Exercise aim: An unchanged copy of each entry below is needed; keep the pictures out of it.

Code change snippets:
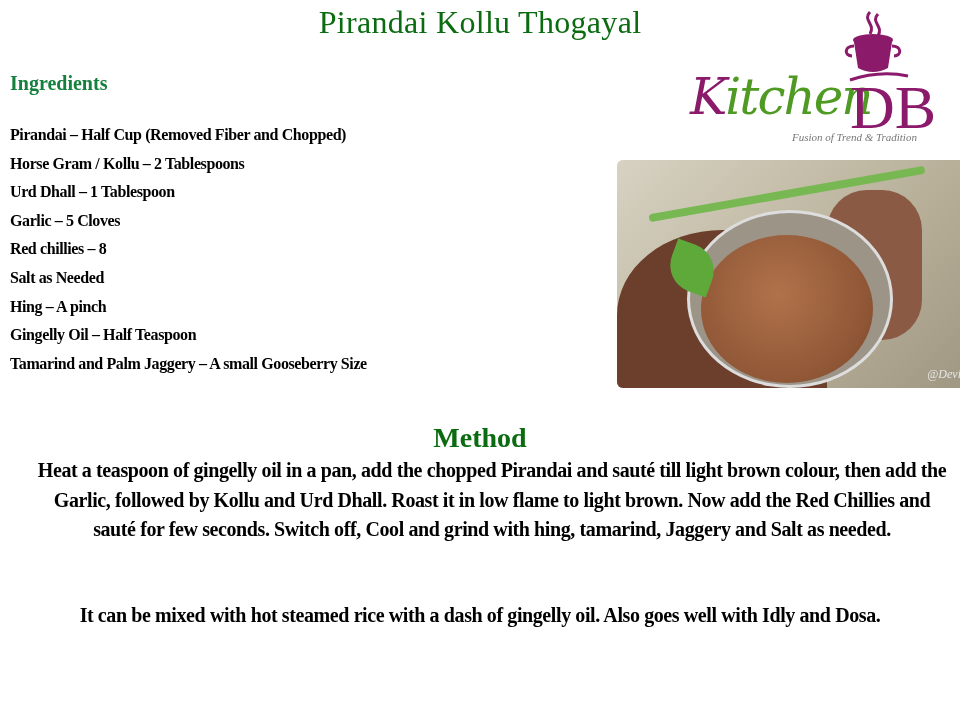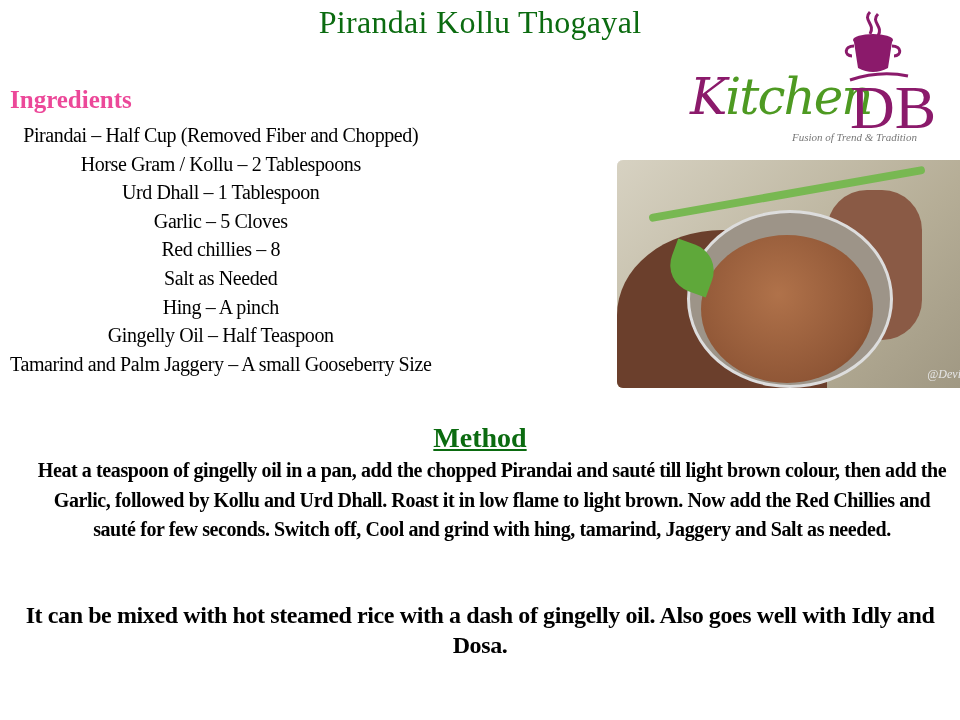--- a/index.html
+++ b/index.html
@@ -12,7 +12,7 @@
     font-size: 32px; color: #0b6b10; font-family: "Liberation Serif", serif; letter-spacing: 0.3px;
   }
   .ing-heading {
-    position: absolute; left: 10px; top: 86px; font-size: 25px; font-weight: bold; color: #ec4899;
+    position: absolute; left: 10px; top: 72px; font-size: 20px; font-weight: bold; color: #15803d;
   }
   .ing-list {
     position: absolute; left: 10px; top: 121px; margin: 0; padding: 0; list-style: none;

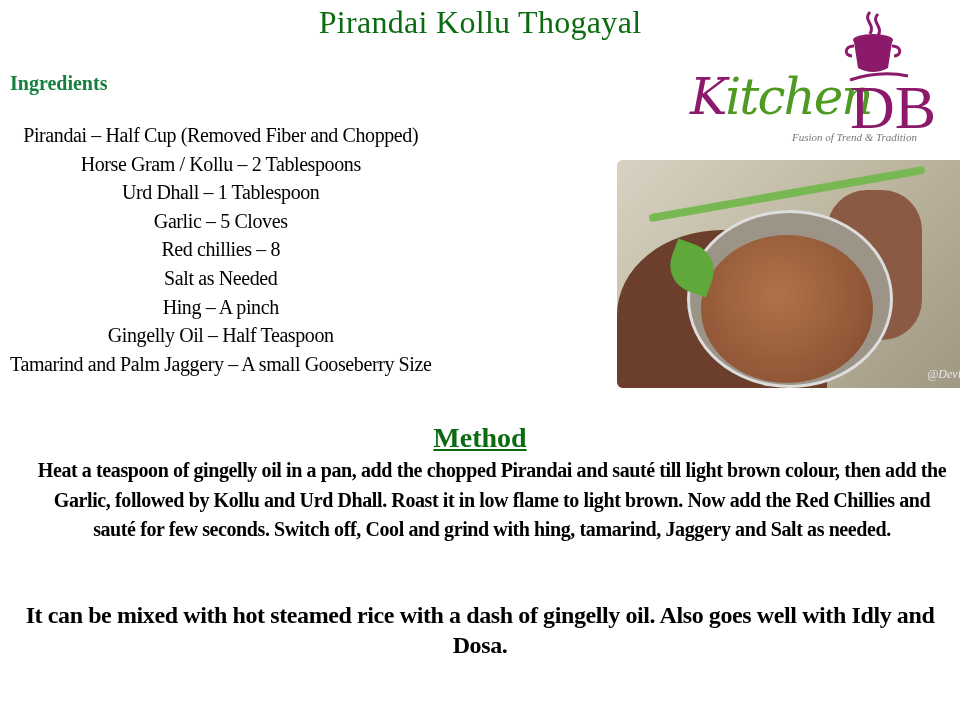--- a/index.html
+++ b/index.html
@@ -18,7 +18,7 @@
     position: absolute; left: 10px; top: 121px; margin: 0; padding: 0; list-style: none;
   }
   .ing-list li {
-    font-size: 20px; font-weight: normal; line-height: 28.6px; letter-spacing: -0.4px; white-space: nowrap; text-align: center;
+    font-size: 16px; font-weight: bold; line-height: 28.6px; letter-spacing: -0.4px; white-space: nowrap;
   }
   .logo { position: absolute; left: 690px; top: 10px; width: 262px; height: 140px; }
   .logo .kitchen {

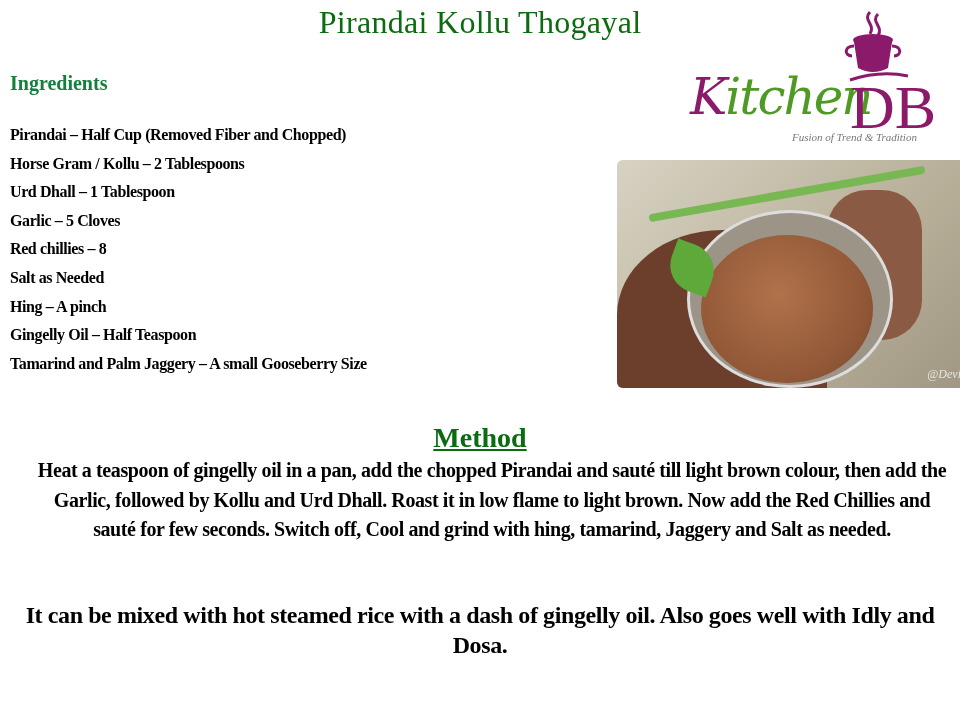--- a/index.html
+++ b/index.html
@@ -50,7 +50,7 @@
   .photo .watermark { position: absolute; right: 28px; bottom: 6px; font-style: italic; font-size: 12px; color: #e6e6e6; }
   .method-heading {
     position: absolute; left: 0; width: 960px; top: 422px; text-align: center;
-    font-size: 28px; font-weight: bold; color: #0b6b10; text-decoration: underline;
+    font-size: 28px; font-weight: bold; color: #0b6b10;
   }
   .method-body {
     position: absolute; left: 20px; width: 920px; top: 456px; text-align: center;

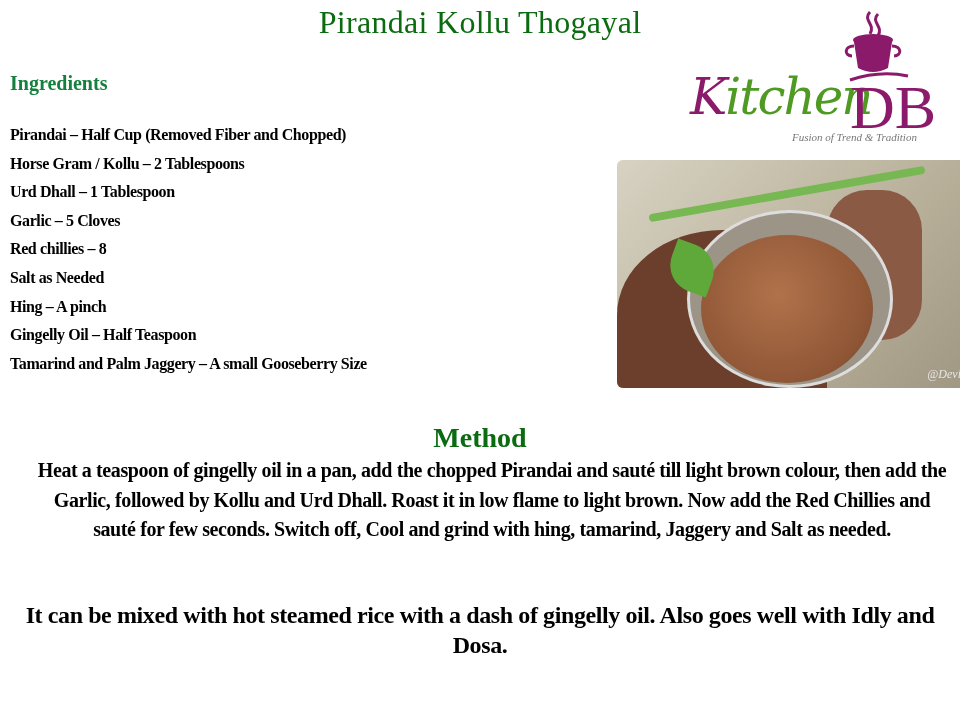--- a/index.html
+++ b/index.html
@@ -58,7 +58,7 @@
   }
   .method-note {
     position: absolute; left: 20px; width: 920px; top: 601px; text-align: center;
-    font-size: 24px; font-weight: bold; line-height: 29.5px; letter-spacing: -0.4px;
+    font-size: 20px; font-weight: bold; line-height: 29.5px; letter-spacing: -0.4px;
   }
 </style>
 </head>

Response for this exercise:
--- a/index.html
+++ b/index.html
@@ -12,7 +12,7 @@
     font-size: 32px; color: #0b6b10; font-family: "Liberation Serif", serif; letter-spacing: 0.3px;
   }
   .ing-heading {
-    position: absolute; left: 10px; top: 86px; font-size: 25px; font-weight: bold; color: #ec4899;
+    position: absolute; left: 10px; top: 72px; font-size: 20px; font-weight: bold; color: #15803d;
   }
   .ing-list {
     position: absolute; left: 10px; top: 121px; margin: 0; padding: 0; list-style: none;

--- a/index.html
+++ b/index.html
@@ -18,7 +18,7 @@
     position: absolute; left: 10px; top: 121px; margin: 0; padding: 0; list-style: none;
   }
   .ing-list li {
-    font-size: 20px; font-weight: normal; line-height: 28.6px; letter-spacing: -0.4px; white-space: nowrap; text-align: center;
+    font-size: 16px; font-weight: bold; line-height: 28.6px; letter-spacing: -0.4px; white-space: nowrap;
   }
   .logo { position: absolute; left: 690px; top: 10px; width: 262px; height: 140px; }
   .logo .kitchen {

--- a/index.html
+++ b/index.html
@@ -50,7 +50,7 @@
   .photo .watermark { position: absolute; right: 28px; bottom: 6px; font-style: italic; font-size: 12px; color: #e6e6e6; }
   .method-heading {
     position: absolute; left: 0; width: 960px; top: 422px; text-align: center;
-    font-size: 28px; font-weight: bold; color: #0b6b10; text-decoration: underline;
+    font-size: 28px; font-weight: bold; color: #0b6b10;
   }
   .method-body {
     position: absolute; left: 20px; width: 920px; top: 456px; text-align: center;

--- a/index.html
+++ b/index.html
@@ -58,7 +58,7 @@
   }
   .method-note {
     position: absolute; left: 20px; width: 920px; top: 601px; text-align: center;
-    font-size: 24px; font-weight: bold; line-height: 29.5px; letter-spacing: -0.4px;
+    font-size: 20px; font-weight: bold; line-height: 29.5px; letter-spacing: -0.4px;
   }
 </style>
 </head>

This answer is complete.